Wednesday, September 04, 2013

Syria - The First Big Proxy War of Cold War II

Russia's in.   China's in.  The United States is in.  Iran is in, so is Israel.  Everyone else within pipeline distance might soon be in also.  It's still about Syria, sort of, in a way but that's what proxy wars are always like.

Russia is arming Assad and providing him with sophisticated systems that might turn out to be an effective air defence network capable of defending Syria against Israeli or American aircraft and cruise missiles.  China is toying with the idea of establishing a Mediterranean naval presence in Syria.  Iran is backing Assad against the Great Satan, threatening to attack Israel if the U.S. attacks Syrian forces.  Israel has already conducted airstrikes inside Syria aimed, we're told, at taking out Russian-made air defence systems.  The United States, meanwhile, is funneling  money, weapons and training to the rebels or at least those it considers somewhat less odious than al-Qaeda fighters.

Obama was more or less honour-bound to strike Syria before Britain's David Cameron's participation was vetoed by Parliament.  Now Obama has gone in search of Congressional authorization.

Meanwhile U.N. Sec-Gen Ban has said the U.S. must obtain authorization from the United Nations before attacking Syria.  Right.


"The use of force is lawful only when in exercise of self-defense in accordance with Article 51 of the United Nations charter and/or when the Security Council approves of such action," Ban said. "That is a firm principle of the United Nations."

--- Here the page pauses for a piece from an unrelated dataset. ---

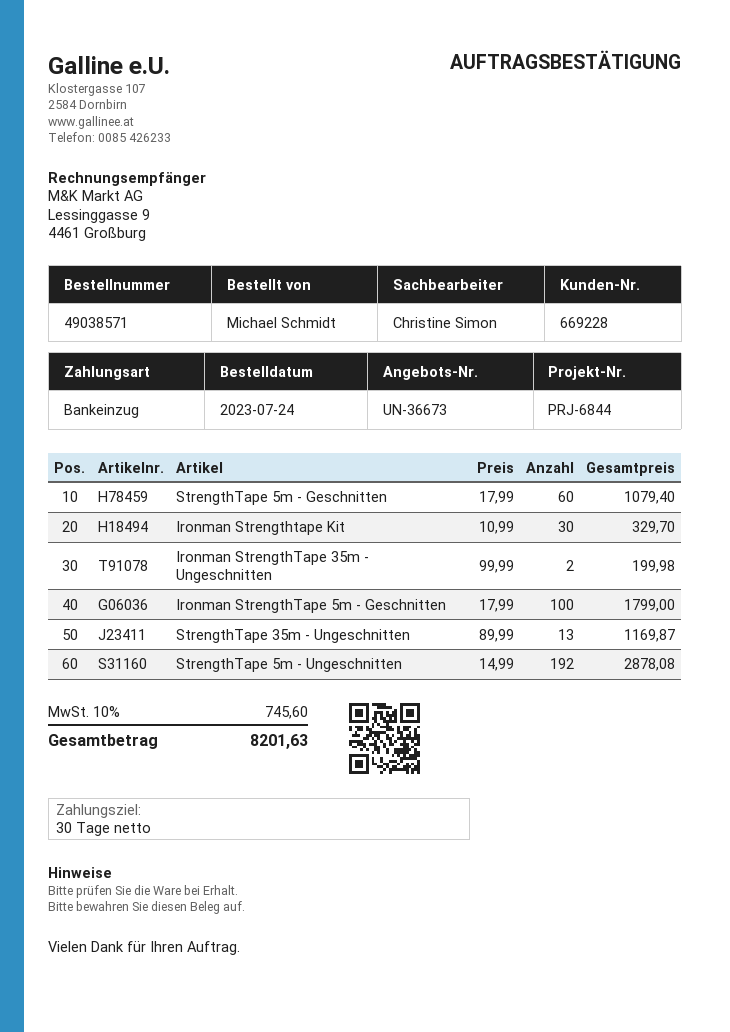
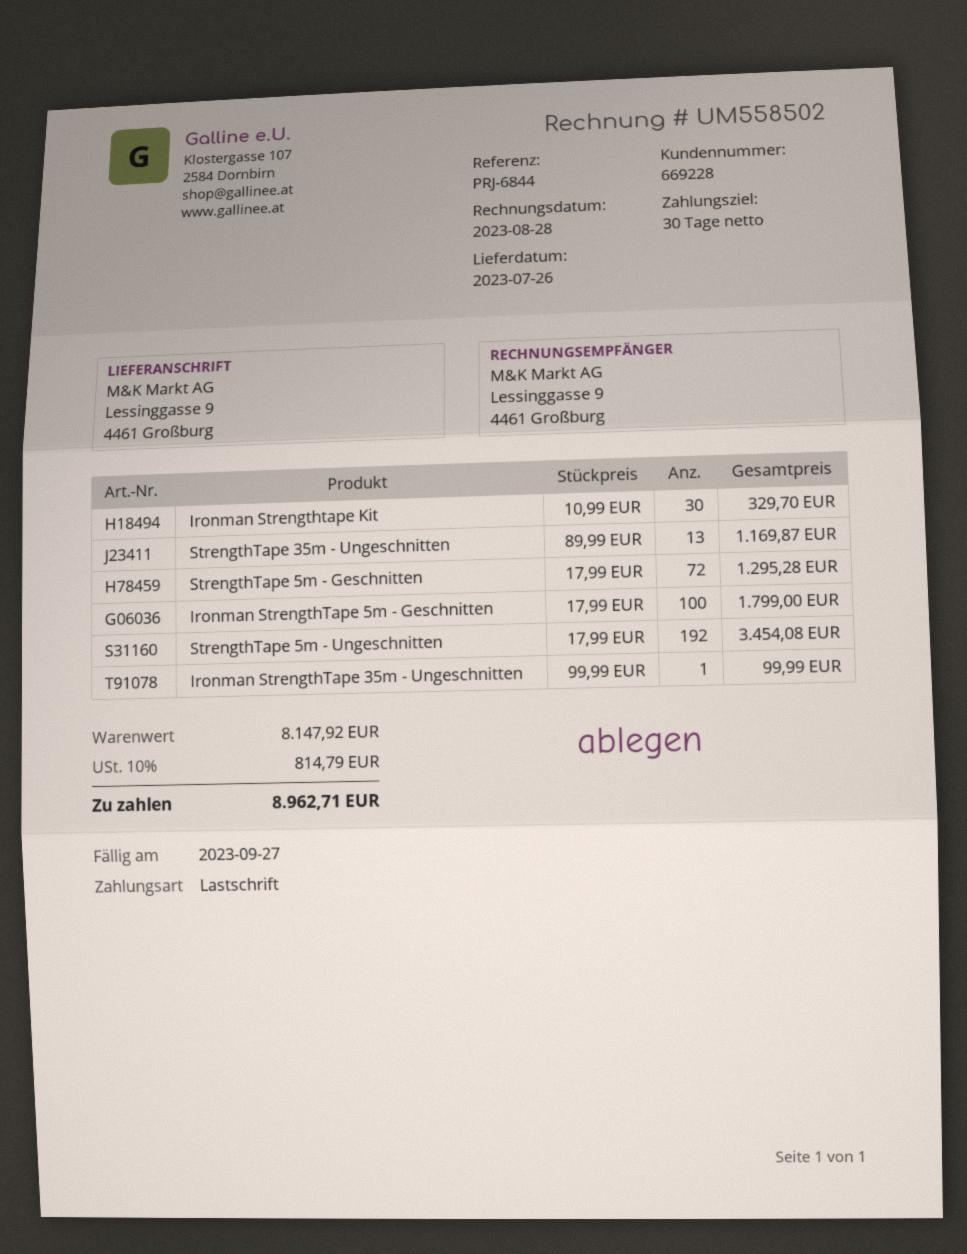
StrengthTape 5m - Geschnitten: 60 x 17.99 = 1079.40 -> 72 x 17.99 = 1295.28
Ironman StrengthTape 35m - Ungeschnitten: 2 x 99.99 = 199.98 -> 1 x 99.99 = 99.99
StrengthTape 5m - Ungeschnitten: 192 x 14.99 = 2878.08 -> 192 x 17.99 = 3454.08
tax: 10% = 745.60 -> 10% = 814.79
total: 8201.63 -> 8962.71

Obama said on Saturday he was "comfortable going forward without the approval of a United Nations Security Council that so far has been completely paralyzed and unwilling to hold Assad accountable."



It would be one thing if a few strikes could tilt the balance between Assad and the rebels as it did between Gadaffi and the Libyan rebels but that doesn't seem likely.  Worse, an attack would probably up Russia's backing for Assad and the evolution of the drawn out proxy war.

4 comments:

  1. Americans had it easy in case of Iraq and Libya. Saddam had no friends/supporters neither did Gadhafi. Syria/Assad is supported by Iran, Russia, China and Shiite population in Lebanon. He may also receive support from Iraq. It does not look good for America.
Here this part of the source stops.